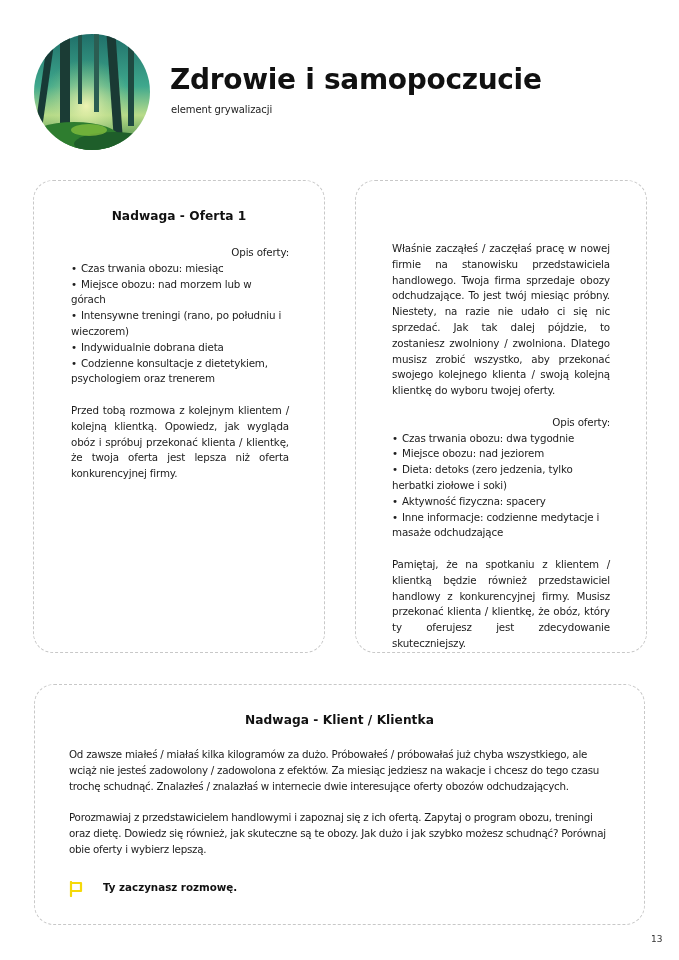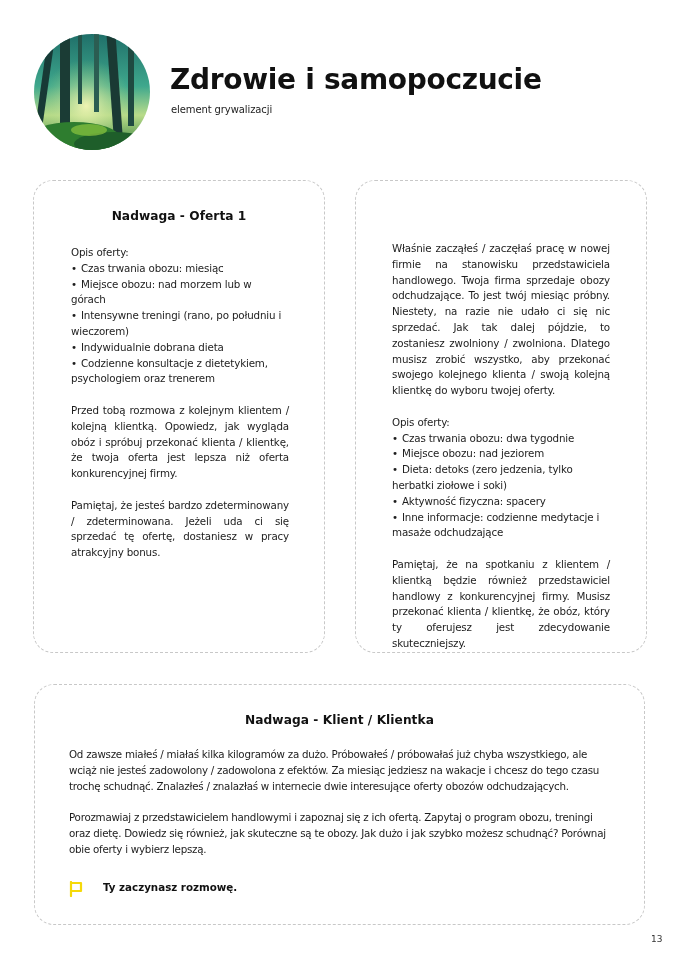--- a/index.html
+++ b/index.html
@@ -77,21 +77,21 @@
       letter-spacing: -0.15px;
     }
     .card-1 .card-body { left: 37px; width: 218px; top: 64px; }
     .card-2 .card-body { left: 36px; width: 218px; top: 60px; }
     .card-3 .card-body { left: 34px; width: 545px; top: 62px; }
 
     .para {
       margin: 0 0 15.8px 0;
       text-align: justify;
     }
-    .list-title { margin: 0; }
+    .list-title { margin: 0; text-align: right; }
     .bullet-list {
       list-style: none;
       margin: 0 0 15.8px 0;
       padding: 0;
     }
     .bullet-list li { margin: 0; }
     .bullet-list li::before {
       content: "\2022";
       margin-right: 4px;
     }
@@ -158,21 +158,20 @@
   <div class="card-body">
     <p class="list-title">Opis oferty:</p>
     <ul class="bullet-list">
       <li>Czas trwania obozu: miesiąc</li>
       <li>Miejsce obozu: nad morzem lub w górach</li>
       <li>Intensywne treningi (rano, po południu i wieczorem)</li>
       <li>Indywidualnie dobrana dieta</li>
       <li>Codzienne konsultacje z dietetykiem, psychologiem oraz trenerem</li>
     </ul>
     <p class="para">Przed tobą rozmowa z kolejnym klientem / kolejną klientką. Opowiedz, jak wygląda obóz i spróbuj przekonać klienta / klientkę, że twoja oferta jest lepsza niż oferta konkurencyjnej firmy.</p>
-    <p class="para">Pamiętaj, że jesteś bardzo zdeterminowany / zdeterminowana. Jeżeli uda ci się sprzedać tę ofertę, dostaniesz w pracy atrakcyjny bonus.</p>
   </div>
 </section>
 
 <section class="card card-2">
   <div class="card-body">
     <p class="para">Właśnie zacząłeś / zaczęłaś pracę w nowej firmie na stanowisku przedstawiciela handlowego. Twoja firma sprzedaje obozy odchudzające. To jest twój miesiąc próbny. Niestety, na razie nie udało ci się nic sprzedać. Jak tak dalej pójdzie, to zostaniesz zwolniony / zwolniona. Dlatego musisz zrobić wszystko, aby przekonać swojego kolejnego klienta / swoją kolejną klientkę do wyboru twojej oferty.</p>
     <p class="list-title">Opis oferty:</p>
     <ul class="bullet-list">
       <li>Czas trwania obozu: dwa tygodnie</li>
       <li>Miejsce obozu: nad jeziorem</li>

> WORK REQUEST
Return all lines of the material above in which "card" occurs.

> RESPONSE BELOW
     .card-1 .card-body { left: 37px; width: 218px; top: 64px; }
     .card-2 .card-body { left: 36px; width: 218px; top: 60px; }
     .card-3 .card-body { left: 34px; width: 545px; top: 62px; }
   <div class="card-body">
 <section class="card card-2">
   <div class="card-body">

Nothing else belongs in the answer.